* Task requirements:
Would you reproduce each of the records below precisely, with the pictures left out?

[Information supplied — start]

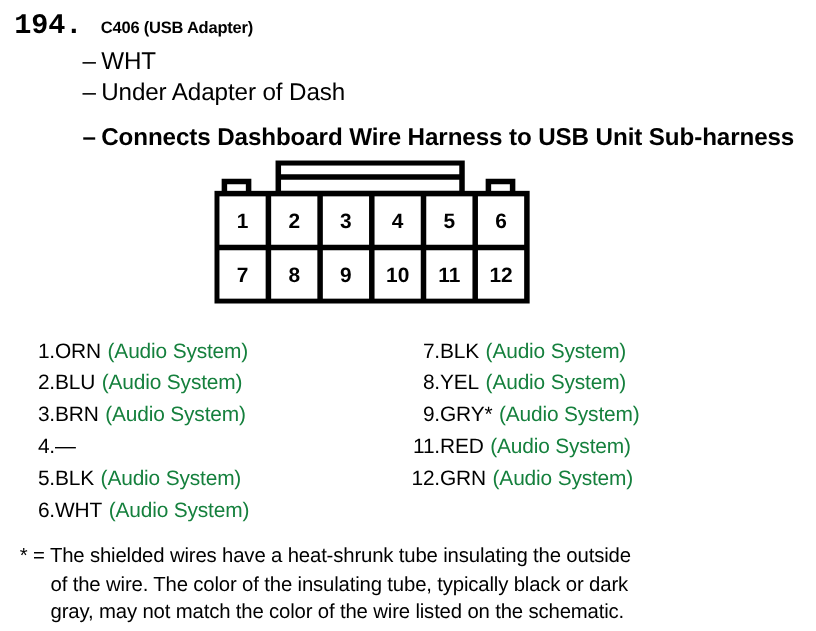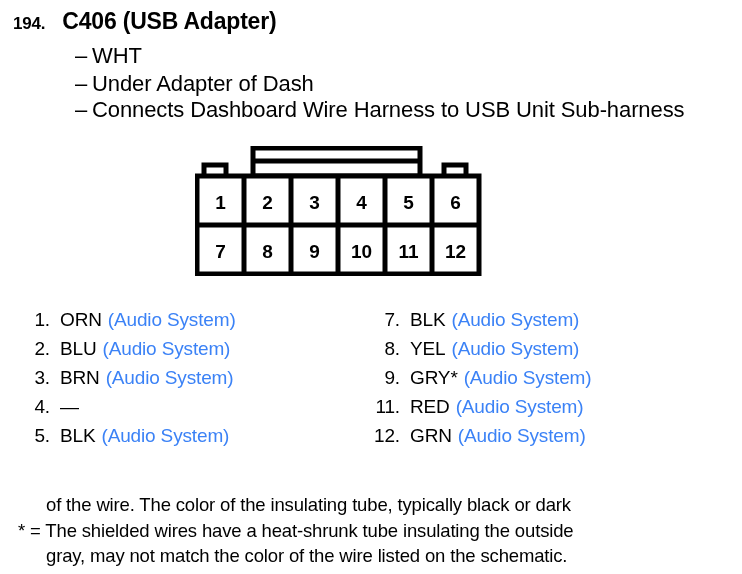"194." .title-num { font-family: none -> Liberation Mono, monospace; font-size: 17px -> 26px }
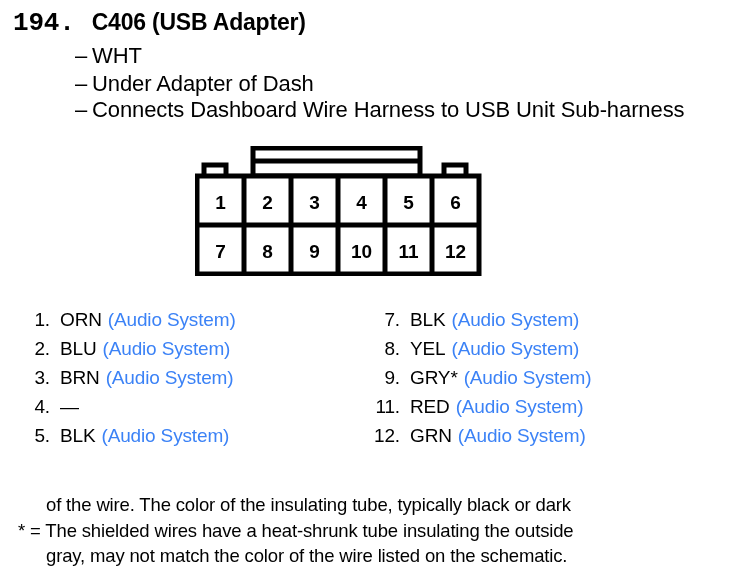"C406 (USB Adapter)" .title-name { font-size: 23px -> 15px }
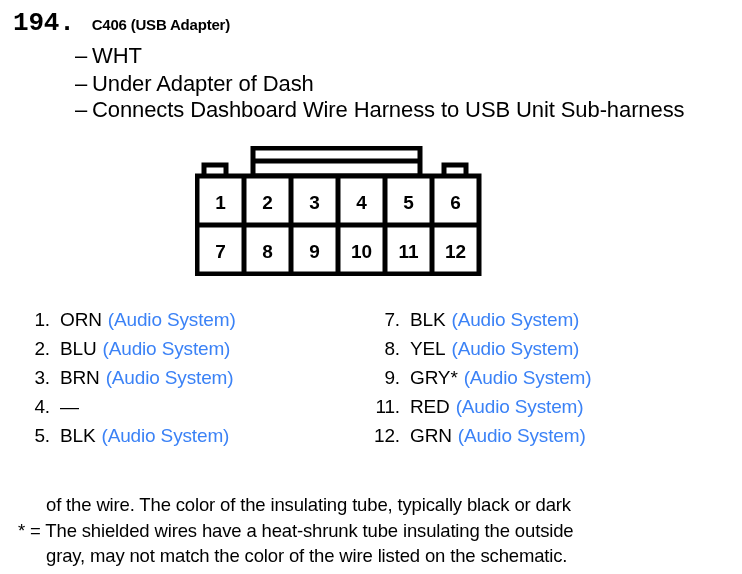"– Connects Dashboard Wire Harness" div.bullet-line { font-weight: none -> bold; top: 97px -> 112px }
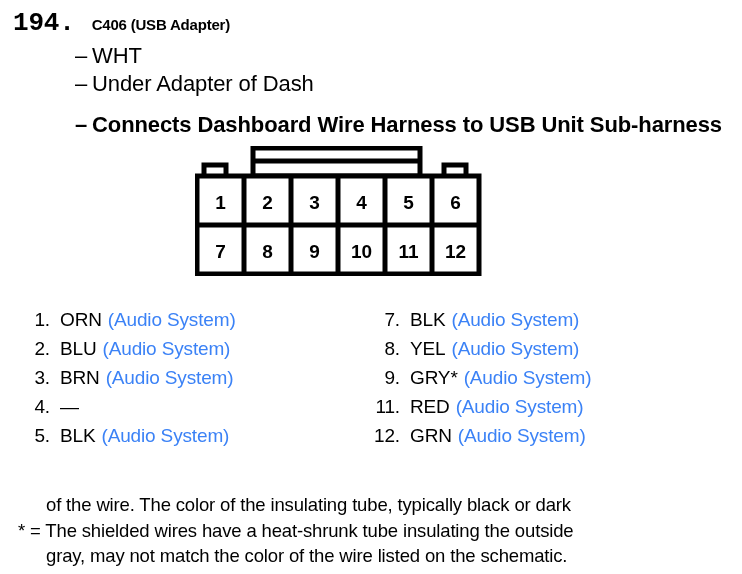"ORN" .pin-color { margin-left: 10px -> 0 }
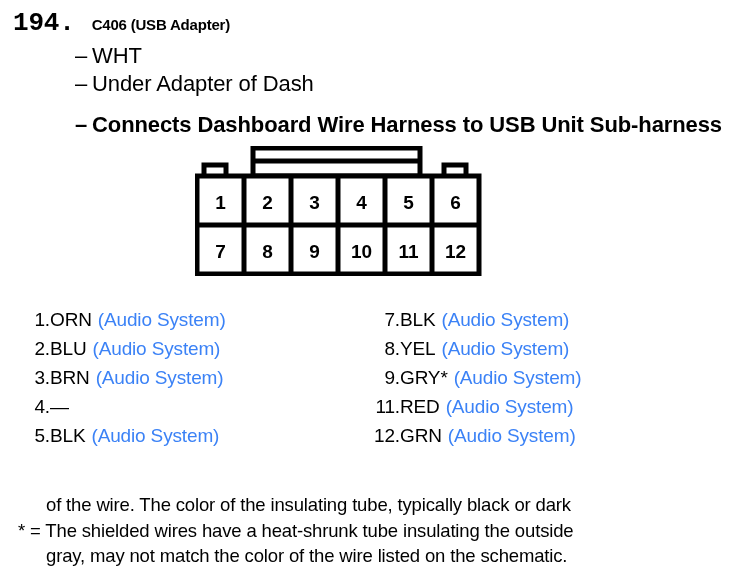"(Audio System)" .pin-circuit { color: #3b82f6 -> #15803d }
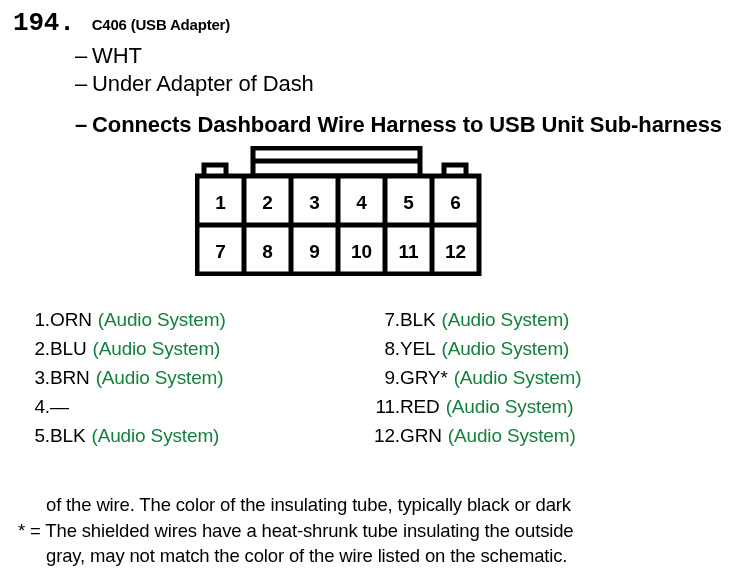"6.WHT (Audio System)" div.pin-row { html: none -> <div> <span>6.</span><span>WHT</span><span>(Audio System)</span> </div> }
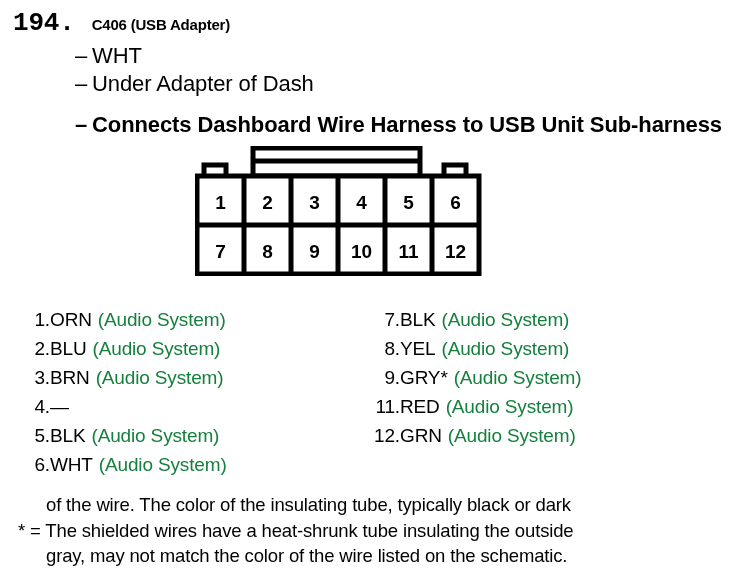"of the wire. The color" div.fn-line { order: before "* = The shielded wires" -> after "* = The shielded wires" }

[Information supplied — finish]

* Written reply:
"194." .title-num { font-family: none -> Liberation Mono, monospace; font-size: 17px -> 26px }
"C406 (USB Adapter)" .title-name { font-size: 23px -> 15px }
"– Connects Dashboard Wire Harness" div.bullet-line { font-weight: none -> bold; top: 97px -> 112px }
"ORN" .pin-color { margin-left: 10px -> 0 }
"(Audio System)" .pin-circuit { color: #3b82f6 -> #15803d }
"6.WHT (Audio System)" div.pin-row { html: none -> <div> <span>6.</span><span>WHT</span><span>(Audio System)</span> </div> }
"of the wire. The color" div.fn-line { order: before "* = The shielded wires" -> after "* = The shielded wires" }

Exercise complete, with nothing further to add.